Prevent Data Leakage in Your Data Science Project

Data leaks happen. With the ever-growing multitude of software-based services we use in the everydayness, our usage of Internet of Things-things, to the ready-to-hand rewards systems on our phones, our personal data is out there in the world. As such, our data has a greater chance of leaking and getting into places we don’t want it to end up.

As data scientists and machine learning developers, we should be taking measures to prevent sensitive information (such as credentials or customer data) from leaking out of our projects. When collaborating with others, we sometimes encounter shortcuts such as hard-coded keys throughout the code. Unfortunately, I’ve seen such things in industry. It can be difficult to fix, and it could lead to others accidentally pushing sensitive information into the repo.

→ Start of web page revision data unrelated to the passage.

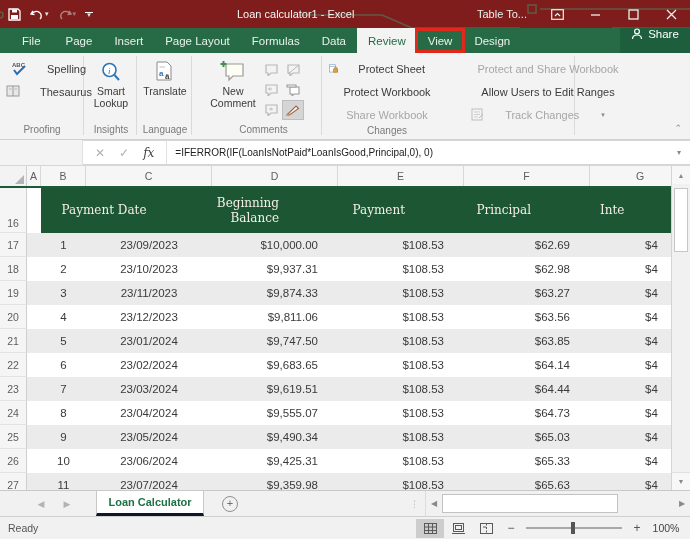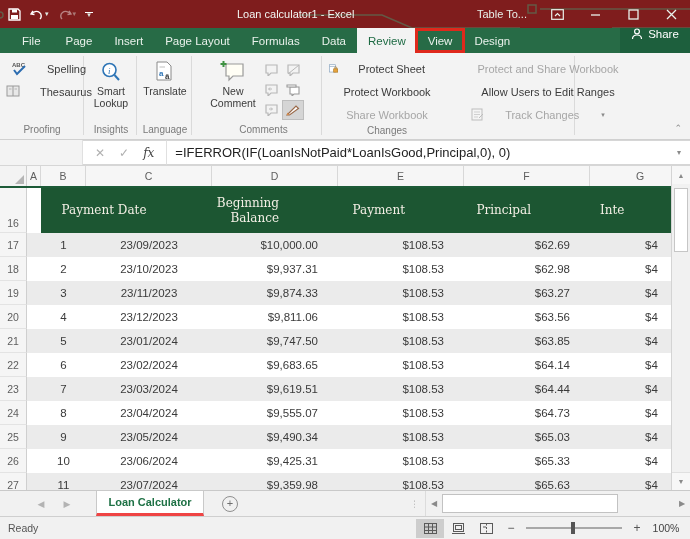--- a/index.html
+++ b/index.html
@@ -69,7 +69,7 @@
   .fb-x, .fb-check { color:#b0b0b0; font-size:12px; }
   .fb-fx { font-family:"DejaVu Serif", serif; font-style:italic; font-size:12px; color:#444; }
   .fb-input { flex:1; background:#fff; border-top:1px solid #d6d6d6; border-bottom:1px solid #d6d6d6;
-    display:flex; align-items:center; font-size:13px; color:#222; padding-left:8px; white-space:nowrap; overflow:hidden; }
+    display:flex; align-items:center; font-size:10px; color:#222; padding-left:8px; white-space:nowrap; overflow:hidden; }
   .fb-exp { width:22px; display:flex; align-items:center; justify-content:center;
     color:#8a8a8a; font-size:8px; background:#fff; border-top:1px solid #d6d6d6; border-bottom:1px solid #d6d6d6;}
 

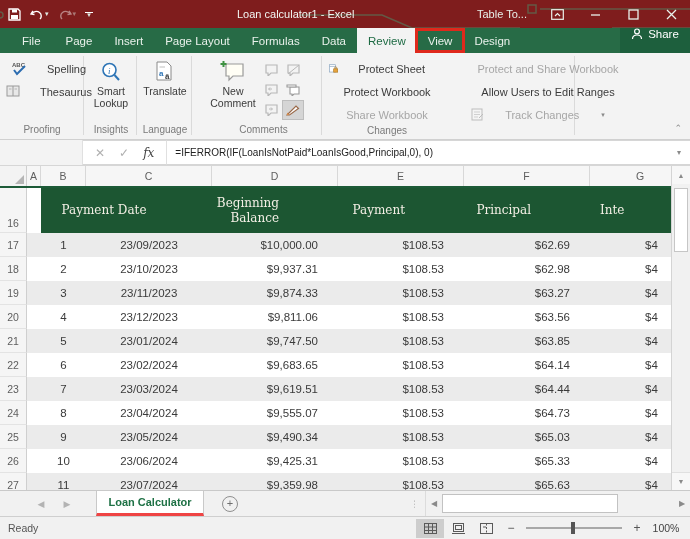--- a/index.html
+++ b/index.html
@@ -117,7 +117,7 @@
   .st-nav { width:26px; display:flex; align-items:center; justify-content:center;
     color:#b3b3b3; font-size:9px; }
   .st-tab { margin-left:16px; width:108px; background:#fff; border-left:1px solid #c9c9c9;
-    border-right:1px solid #c9c9c9; border-bottom:3px solid #ef4444; display:flex;
+    border-right:1px solid #c9c9c9; border-bottom:3px solid #0f172a; display:flex;
     align-items:center; justify-content:center; font-size:11px; font-weight:bold; color:#1e7145; }
   .st-add { width:52px; display:flex; align-items:center; justify-content:center; }
   .st-add .plus-circle { width:16px; height:16px; border:1px solid #8f8f8f; border-radius:50%;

Whether you’re working on a work project or a personal one, how do you prevent leaking sensitive information? In this tutorial, we will create several files to help with data leakage. We will look at:

(tl;dr)

Separating sensitive information like credentials using a config file and loading them using a Config() class
Preventing sensitive information from being committed and uploaded using the .gitignore file
Automating the creation of a config file and the removal of sensitive information using a Makefile

The tips provided in this tutorial are meant as an introduction; to familiarize yourself with some best practices which you can incorporate into your own project. We will be focusing on a Python-based project, however you can apply these tips to whatever language you use. It also goes without saying that when working with sensitive information, you should always follow your company’s policies and guidelines first (they might even advise against the tips in this tutorial 😜).

Tip #1: Configure a `config` file

As a data scientist, I work with data which I need to fetch from a remote server (often a SQL database), requiring me to use credentials to access that database. For my project, I could be making a script or a notebook which I would use as a proof-of-concept. One can be tempted to hard-core the credentials in the code, thinking that you can remove or mask those values before pushing to the repo.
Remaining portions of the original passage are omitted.